Bu ilk bakışta sanki biraz iç karartıcıdır. Ancak ilginç olan şey, zengin, güzel ve eğitimli kesime ait olunmaması durumunda hiçbir şey yapılamayacağının burada kesinlikle ifade ediliyor olmamasıdır. İlkece göç geçmişi bulunan ebeveynlerin ilkin hangi seçenekleri olduğunu saptamaları gerekmektedir. Yakın çevrede Türkçe konuşulan bir çocuk yuvası bulunuyor mu? Ve: Çocukların yuvadan sonra, en azından birkaç yıl boyunca derslerin büyük bir bölümünün Türkçe gerçekleşeceği bir okula geçiş yapmaları olanaklı mı? Çocuklar bu okulda yalnızca Türkçe okuma ve yazmayı öğrenmekle kalmayıp, bunun dışında başka dersler de çocukların kendi anadillerinde gerçekleşiyor mu? Eğer durum böyle ise ve ancak ve ancak durum gerçekten de böyle ise, o zaman dil desteğinin önce ilkdile odaklanmasının bir anlamı olur. Çünkü: İkidillilik görüşünü savunanlar, ikinci dilin öğrenilmesine başlanmadan önce, nispeten daha sık ilkdilin erken ve kapsamlı olarak desteklenmesi gerektiği noktasından hareket ediyorlar.

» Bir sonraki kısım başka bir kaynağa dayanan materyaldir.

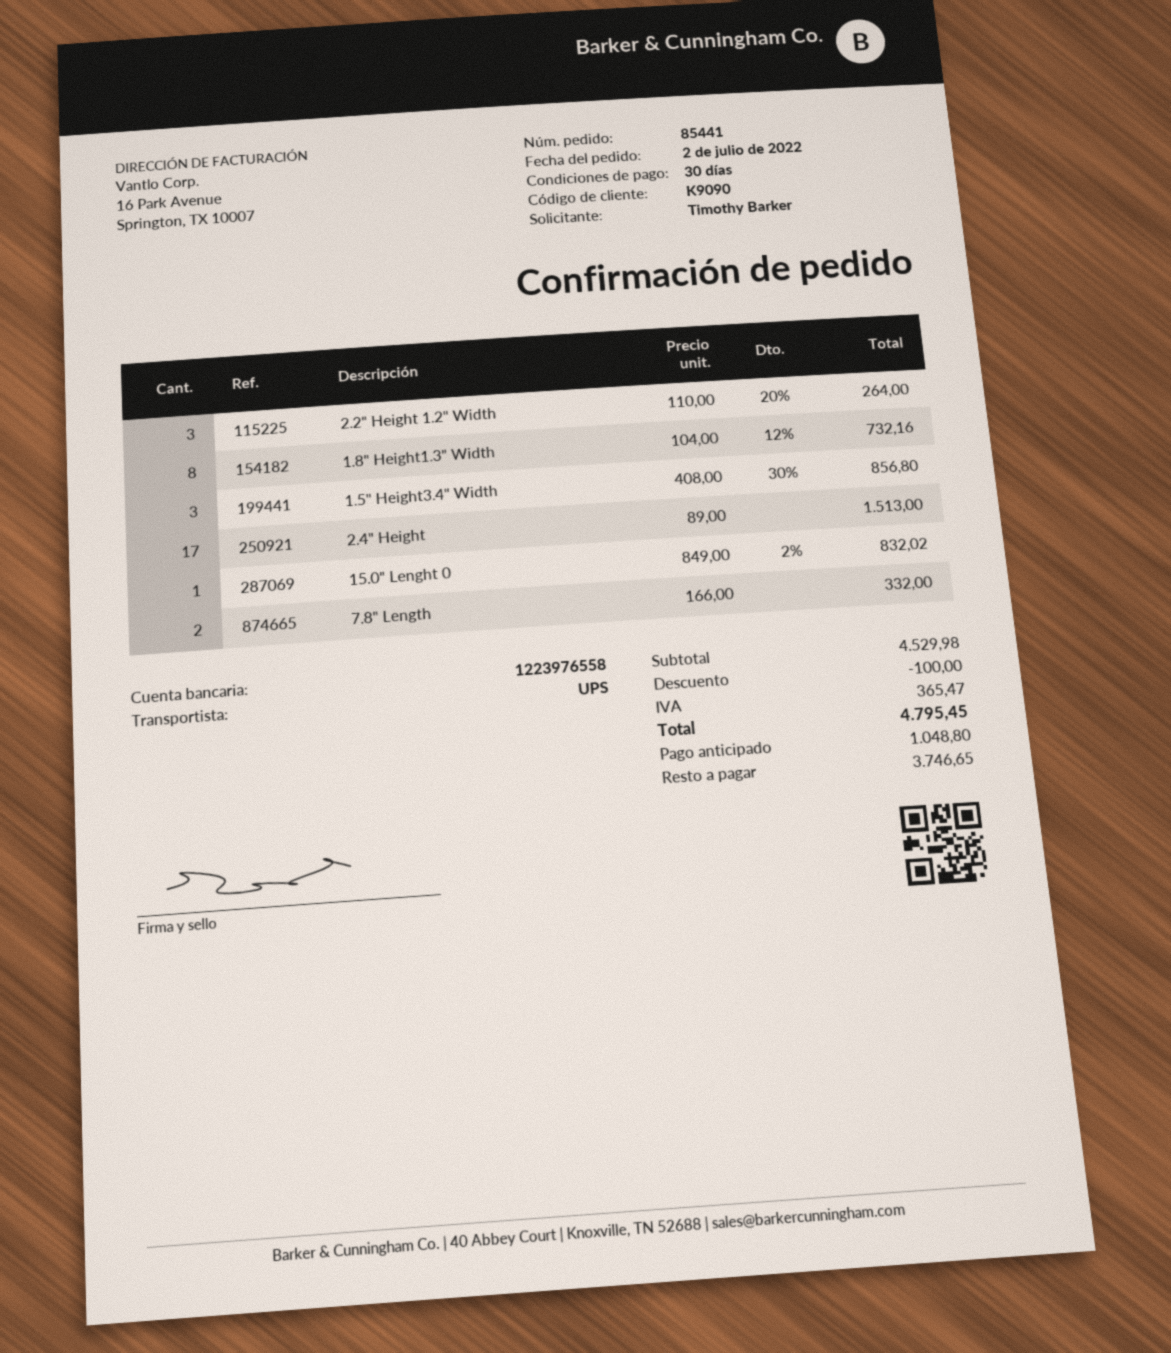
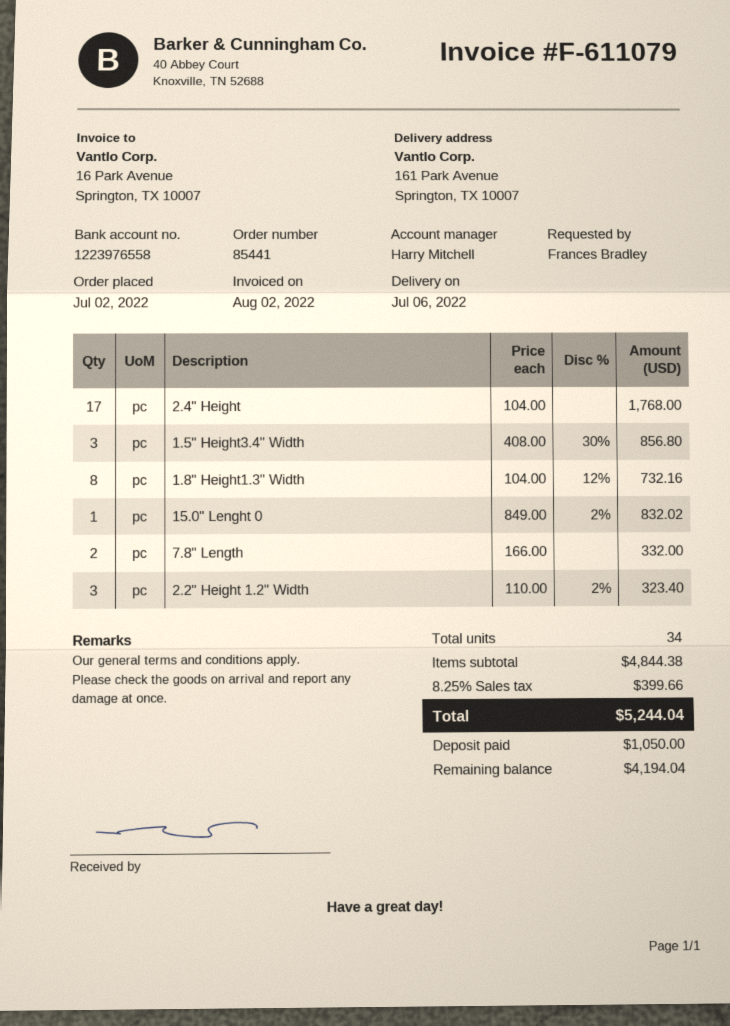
ordered by: Timothy Barker -> Frances Bradley
2.2" Height 1.2" Width: 3 x 110.00 - 20% = 264.00 -> 3 x 110.00 - 2% = 323.40
2.4" Height: 17 x 89.00 = 1513.00 -> 17 x 104.00 = 1768.00
subtotal: 4529.98 -> 4844.38
discount: 100.00 -> none
tax: 365.47 -> 399.66
total: 4795.45 -> 5244.04
deposit: 1048.80 -> 1050.00
balance: 3746.65 -> 4194.04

Öte yandan çocuğunun pekala anadilinde okuma ve yazmayı öğrenemeyeceğini, yakın çevrede ikidilli çocuklar için kapsamlı olanaklar sunan bir çocuk yuvası ve bir okul bulunmadığını bilen bir kimse başka yollara başvurmalıdır. Hedef ilk olarak şudur: Benim çocuğum okula başlayacağı döneme kadar, çoğunluk dilinde olası en iyi bilgi düzeyine erişmeli. Örneğin ikidililik araştırmacıları Silven ve Rubinov, ikidilli çocukların, ikinci dille ne kadar erken ve kapsamlı bir temasa geçerlerse, bu dildeki becerilerinin de o kadar iyi gelişeceğini saptamışlardır. Bu konumda bulunan ebeveynler, çocuklarının olası en erken yaşta ve günlük olarak uzun bir zaman dilimini kapsayacak şekilde çocuk yuvalarına gönderilmesi gerektiğinin bilincinde olmalılar. Örneğin bakıcıların fonolojik farkındalığın desteklenmesi amacıyla yürütülen alıştırma programları hakkında bilgi vermeleri yararlı olur. Çünkü fonolojik farkındalığın (bir diğer ifadeyle sesleri konuşulan dilden isole ederek algılayabilme becerisi), gelecekteki okuma ve yazma gelişimi açısından önemli bir zemin oluşturacağı açıkça bilinmektedir. Bunun alıştırması yapılabilir, ikidilli çocuklar için de, hem de çok iyi yapılabilir.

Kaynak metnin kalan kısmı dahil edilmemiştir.